Tu as appris à embrasser en regardant Cary Grant et Ingrid Bergman dans Les enchaînés, tu as appris qu’il fallait penser au plaisir des femmes en voyant Harry rencontre Sally, tu as découvert la résistance contre l’injustice dans Le Kid, que la vie d’un homme s’écrivait dans les drames de l’enfance dans Citizen Kane, que le problème sur terre, c’est que chacun a ses raisons dans La règle du jeu et le sens de l’amitié avec le geste d’un pauvre muet à la fin de La griffe du passé, tu apprendras à plonger de plusieurs centaines de mètres des montagnes volantes de Pandora dans Avatar de James Cameron.

Oublie un scénario un peu faible (un marine infirme débarqué sur une planète lointaine en 2154 pour infiltrer une tribu rebelle à la volonté de l’armée de les priver de leur terre pour s’emparer d’un précieux minerai) et une ambiance new age pour t’accorder le droit de retourner dans la chambre de l’enfance, avec tes lunettes 3D et ton pouce dans la bouche, loin de l’école où tu te faisais frapper par plus fort que toi parce que t’avais des lunettes, et où jusqu’à 18 ans, allez-savoir pourquoi, les filles étaient amoureuses du plus con.

Avatar de James Cameron est la révolution cinématographique attendue, un nouveau monde formel enveloppé dans une histoire tout public, qui réconciliera comme Titanic les amateurs d’action et de romance, les analphabètes et les marxistes qui ne manqueront pas d’y voir un film anti-Bush, anti-raciste, pro-écolo et pro-indien.

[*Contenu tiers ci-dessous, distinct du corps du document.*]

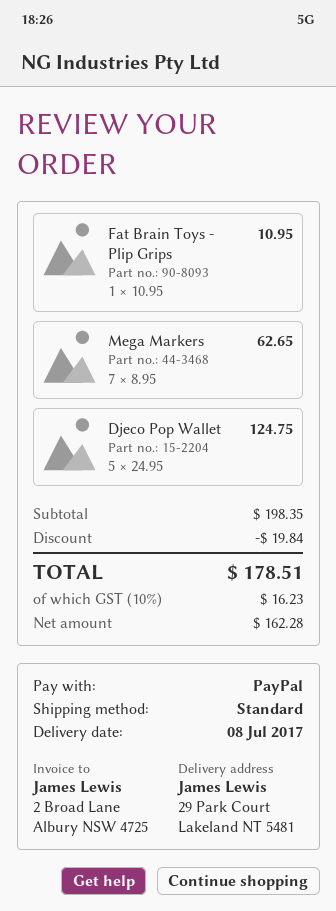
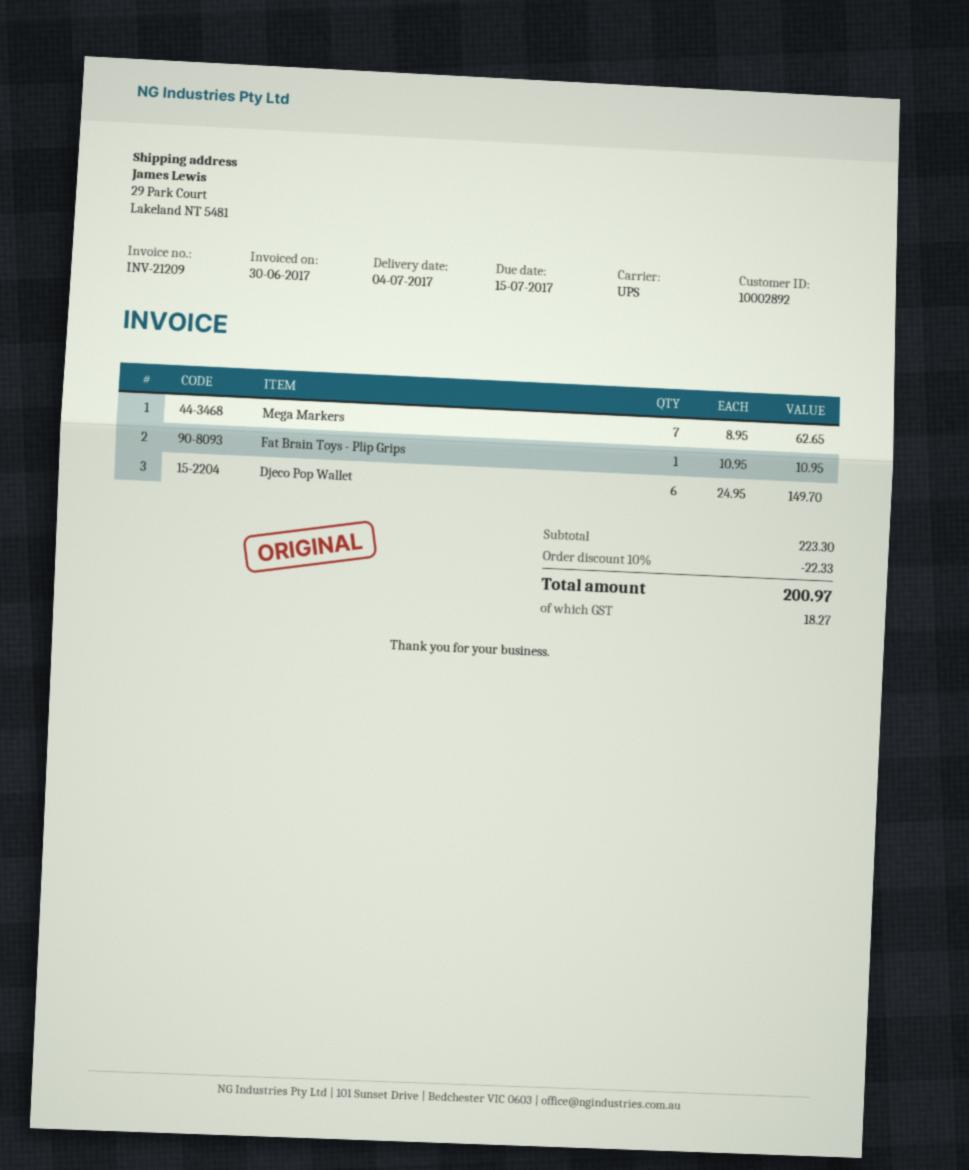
delivery date: 2017-07-08 -> 2017-07-04
shipping method: standard -> UPS
Djeco Pop Wallet: 5 x 24.95 = 124.75 -> 6 x 24.95 = 149.70
subtotal: 198.35 -> 223.30
discount: 19.84 -> 22.33
tax: 16.23 -> 18.27
total: 178.51 -> 200.97

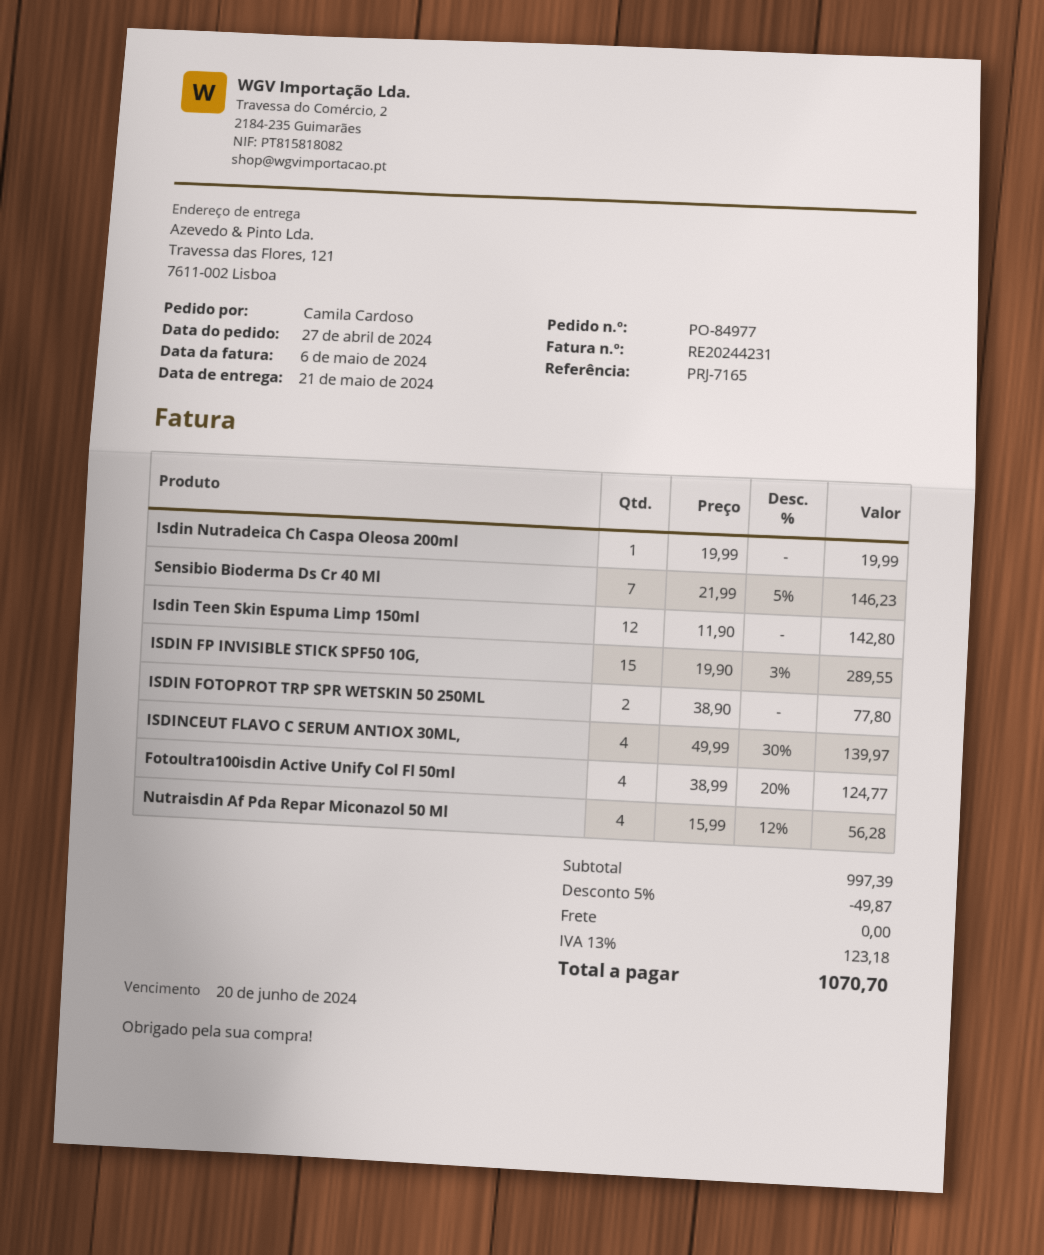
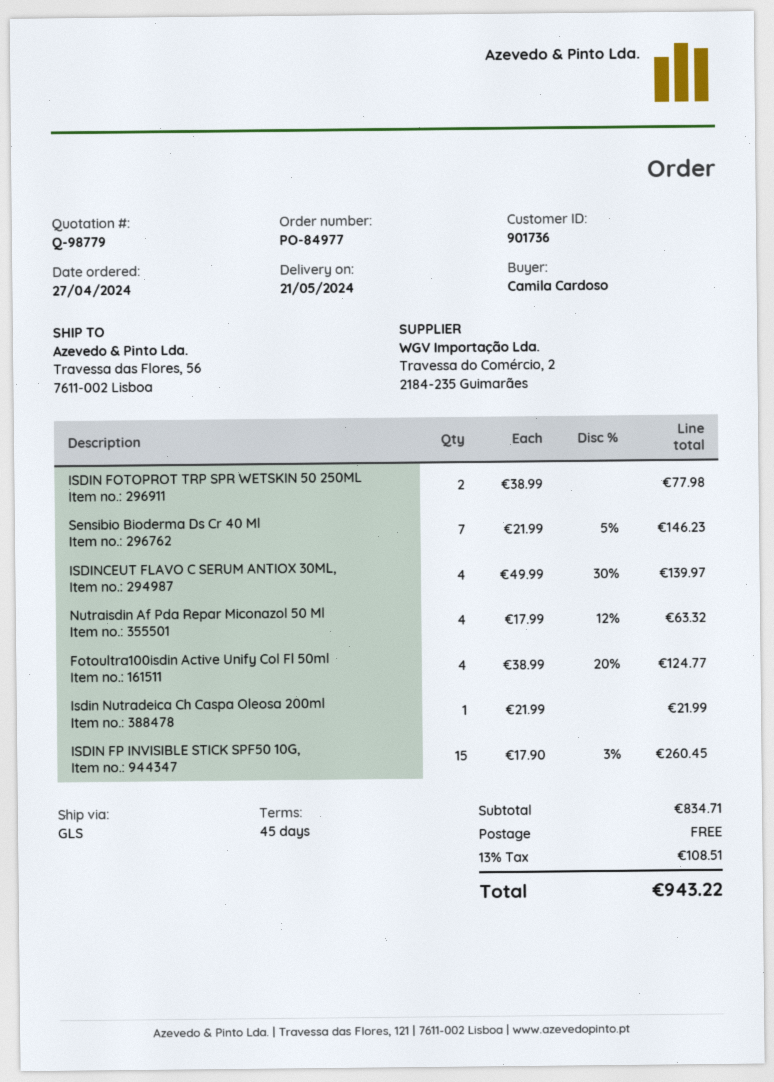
ship to: Travessa das Flores, 121, 7611-002 Lisboa -> Travessa das Flores, 56, 7611-002 Lisboa
Isdin Nutradeica Ch Caspa Oleosa 200ml: 1 x 19.99 = 19.99 -> 1 x 21.99 = 21.99
Isdin Teen Skin Espuma Limp 150ml: 12 x 11.90 = 142.80 -> none
ISDIN FP INVISIBLE STICK SPF50 10G,: 15 x 19.90 - 3% = 289.55 -> 15 x 17.90 - 3% = 260.45
ISDIN FOTOPROT TRP SPR WETSKIN 50 250ML: 2 x 38.90 = 77.80 -> 2 x 38.99 = 77.98
Nutraisdin Af Pda Repar Miconazol 50 Ml: 4 x 15.99 - 12% = 56.28 -> 4 x 17.99 - 12% = 63.32
subtotal: 997.39 -> 834.71
discount: 5% = 49.87 -> none
tax: 13% = 123.18 -> 13% = 108.51
total: 1070.70 -> 943.22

Mais c’est surtout de cinéma qu’il s’agit ici, de la texture de la 3D et des personnages que l’on peut enfin toucher, comme si l’on pouvait nous aussi gratter le genou de Lauren Bacall dans Le grand sommeil, scier le char de Messalah dans Ben Hur ou toucher l’éternité dans 2001, l’Odyssée de l’espace. Respire, oublie les bouffeurs d’espoir, explore le XXIe siècle qui te tend les bras.